For the past several years, Neuman, 33, has lived in New York City, logging hours at a white-shoe law firm before being snatched up by the Big Ten Conference, where he served as chief of staff for strategy and operations as well as deputy general counsel. In his time at the storied college sports conference, Neuman worked side by side with its influential commissioner, Kevin Warren, who won plaudits for brokering a multibillion-dollar TV deal that set a record for college athletics.
Thanks in large part to his assistance in such negotiations, Neuman was recently included in The Athletic’s inaugural “College Sports 40 Under 40” list — which applauded the up-and-comer as “a major player behind the scenes in one of the most powerful conferences in college sports.”
When Warren was named president and CEO of the Chicago Bears and left the Big Ten this past April, Neuman, who had previously served as a legal intern for the Minnesota Vikings, soon followed his former boss to the NFL — albeit while landing at a different team.
Now that he is migrating to his home state, Neuman expressed an urge “to give back” to the community in which more than a dozen of his family members still reside. “That’s going to be a big priority for me,” he told JI, crediting his grandfather, Earle Freedman, as a source of inspiration. Freedman, a nationally recognized retired bridge engineer who holds the unique title of Maryland’s longest-serving government employee, “just stuck it out and grinded and helped build some of the most famous bridges in the state,” Neuman said admiringly.
Neuman, for his part, sees his own values reflected in the team that is bringing him home after a 15-year hiatus, which began with a two-year stint studying Talmud in Israel. “The Ravens are one of these real community teams,” he explained. “I think everybody knows how important the Ravens are to the community and how important they are to the welfare of the state. To be a part of a leadership group with the Ravens, really, in a lot of ways, is a dream come true.”
As a lifelong Ravens fan, Neuman, an avid collector of Baltimore sports memorabilia, brings a personal connection to his new role. “It’s not always the exclusive reason to want to work for a team,” he acknowledged. “But it’s a real blessing to get to work for the team you rooted for. No one asked me to put a signed Ray Lewis-Ed Reed jersey in my Big Ten office in New York. But I did.”
“I’m really looking forward to helping the organization win a Super Bowl in any way that I can,” he averred.
Neuman said he is working remotely for the next few weeks and will relocate to Baltimore by the end of the month. “It’s definitely bigger and larger,” he said of the city, which he has continued to visit multiple times during his time away.

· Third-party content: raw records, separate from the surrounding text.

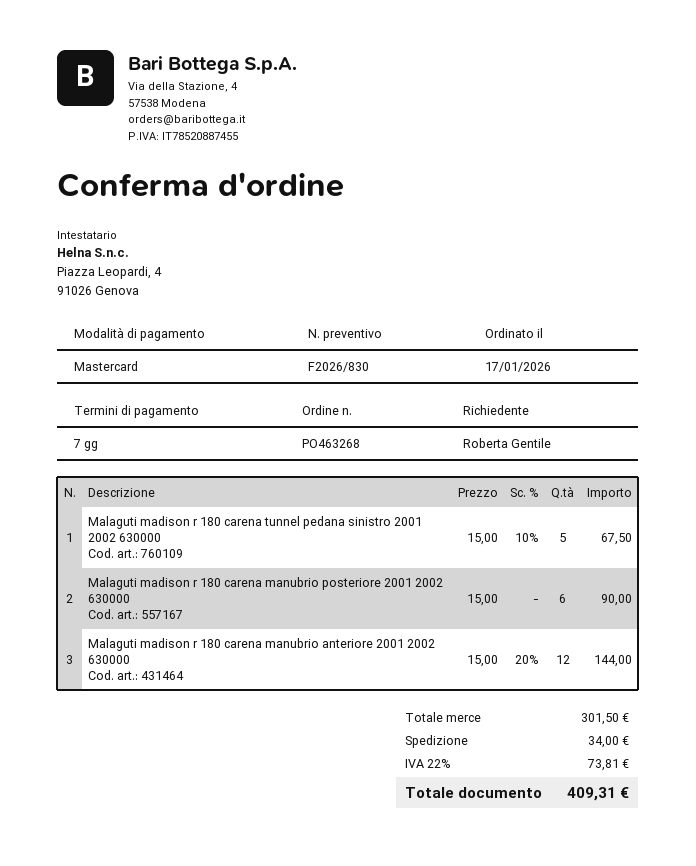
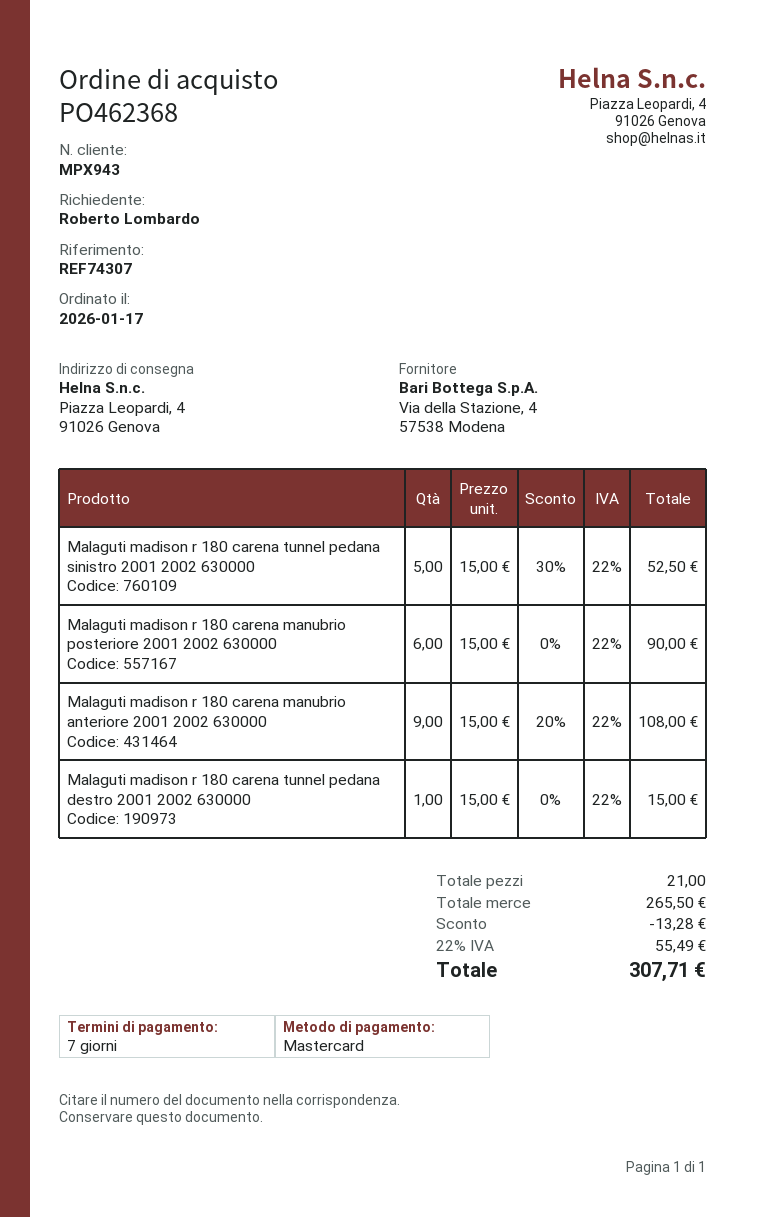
order number: PO463268 -> PO462368
ordered by: Roberta Gentile -> Roberto Lombardo
Malaguti madison r 180 carena tunnel pedana sinistro 2001 2002 630000: 5 x 15.00 - 10% = 67.50 -> 5 x 15.00 - 30% = 52.50
Malaguti madison r 180 carena manubrio anteriore 2001 2002 630000: 12 x 15.00 - 20% = 144.00 -> 9 x 15.00 - 20% = 108.00
Malaguti madison r 180 carena tunnel pedana destro 2001 2002 630000: none -> 1 x 15.00 = 15.00
subtotal: 301.50 -> 265.50
discount: none -> 13.28
shipping: 34.00 -> none
tax: 22% = 73.81 -> 22% = 55.49
total: 409.31 -> 307.71

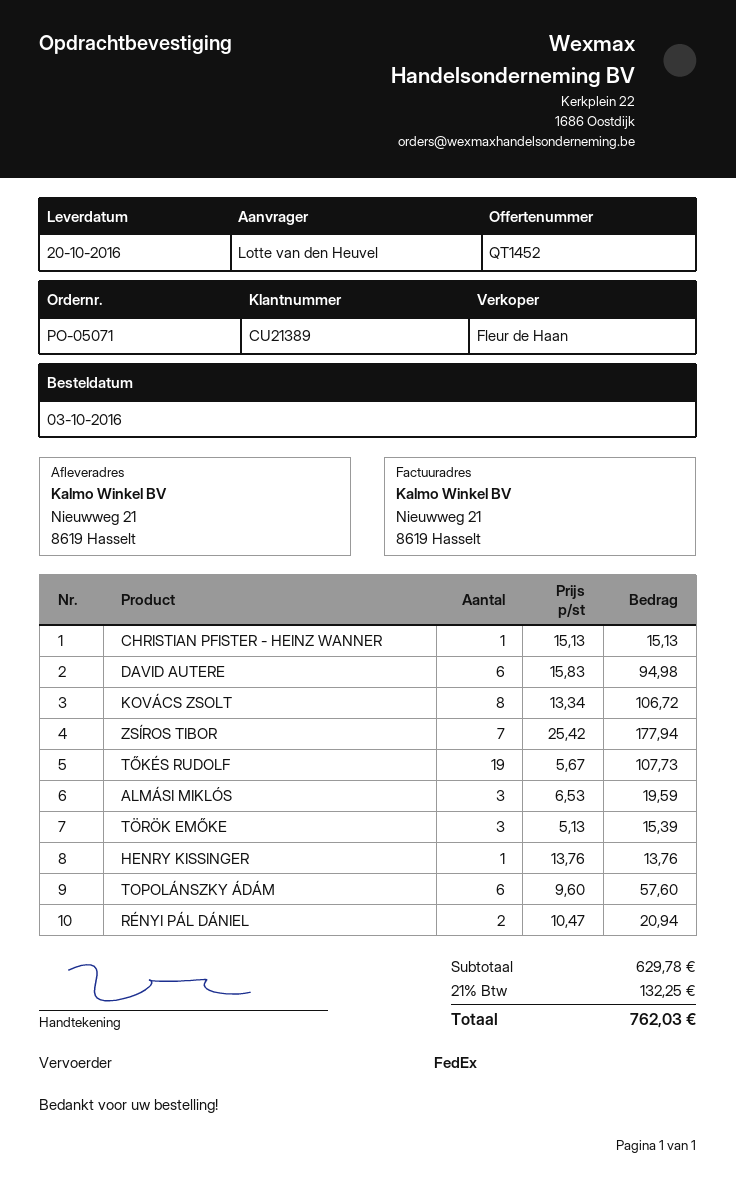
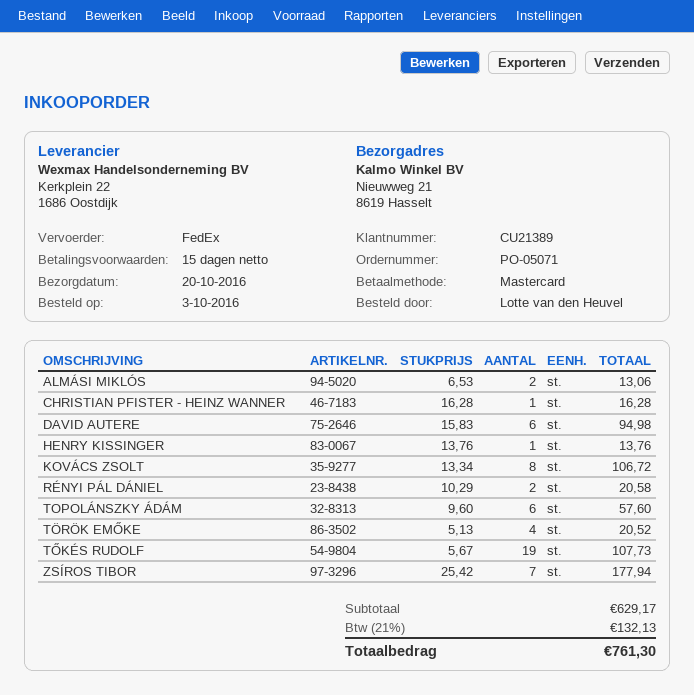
CHRISTIAN PFISTER - HEINZ WANNER: 1 x 15.13 = 15.13 -> 1 x 16.28 = 16.28
ALMÁSI MIKLÓS: 3 x 6.53 = 19.59 -> 2 x 6.53 = 13.06
TÖRÖK EMŐKE: 3 x 5.13 = 15.39 -> 4 x 5.13 = 20.52
RÉNYI PÁL DÁNIEL: 2 x 10.47 = 20.94 -> 2 x 10.29 = 20.58
subtotal: 629.78 -> 629.17
tax: 21% = 132.25 -> 21% = 132.13
total: 762.03 -> 761.30

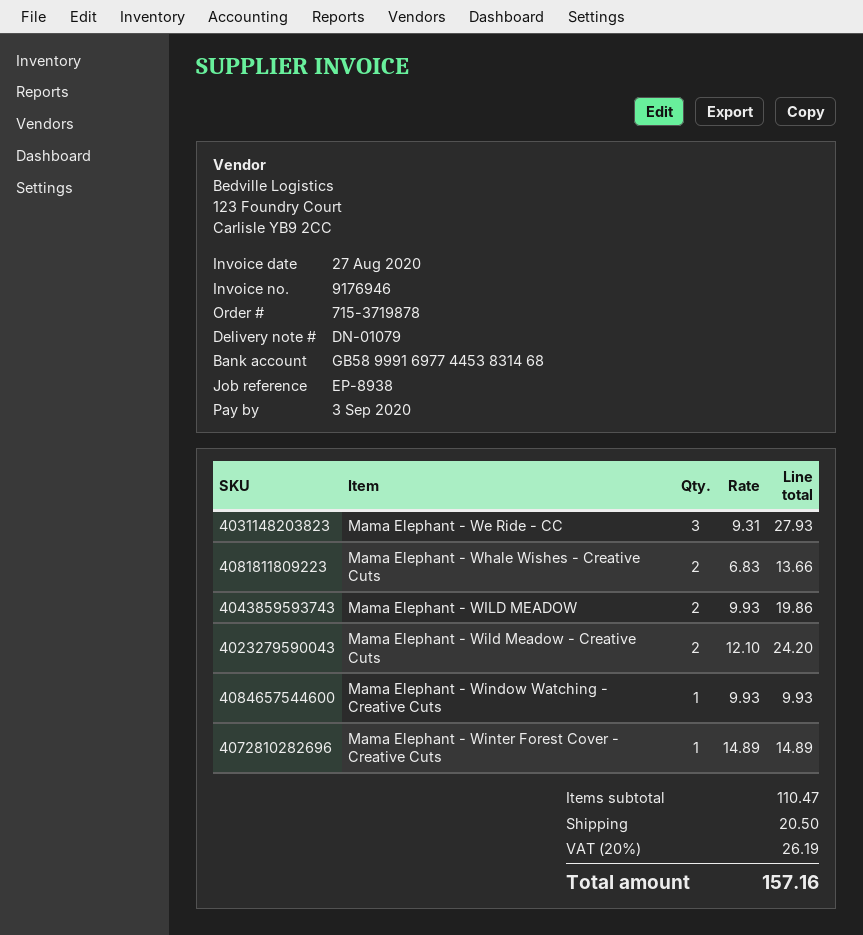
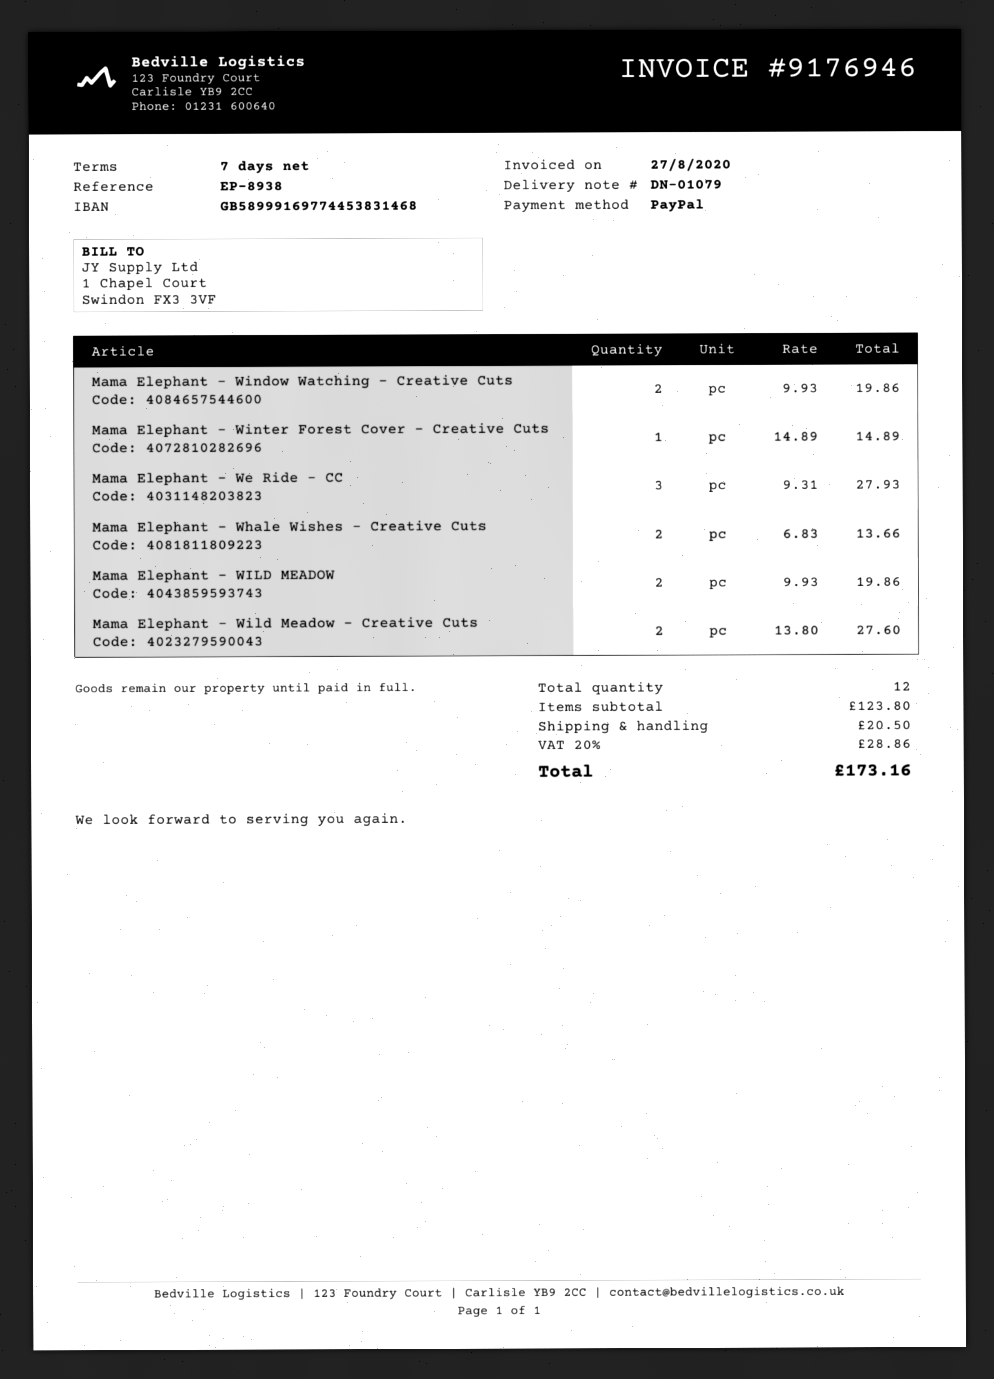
Mama Elephant - Wild Meadow - Creative Cuts: 2 x 12.10 = 24.20 -> 2 x 13.80 = 27.60
Mama Elephant - Window Watching - Creative Cuts: 1 x 9.93 = 9.93 -> 2 x 9.93 = 19.86
subtotal: 110.47 -> 123.80
tax: 20% = 26.19 -> 20% = 28.86
total: 157.16 -> 173.16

As he prepares to move back, Neuman, an Orthodox Jew, said he is looking forward to working in close proximity to the Jewish community where he grew up, “which is only about a 15-minute drive from” the Ravens’ training facility in Owings Mills, a suburb of Baltimore. “It’s incredible,” he said of the commute, “to be near kosher food and prayer.”
He is confident that the team’s leadership will be “sensitive to” his own religious requirements, including Shabbat observance. “They’re incredibly inclusive people,” he said. “They obviously know that I’m a practicing Orthodox Jew, and that’s really important to me. First and foremost, God is present in my life, and that’s a non-negotiable.”
“The reality is, if I can make it in college sports, where our primary revenue generator is all on Saturday,” he said, “I know that making that shift to the games that are more traditionally played on Sunday will definitely be a little bit of an easier toll on my family.”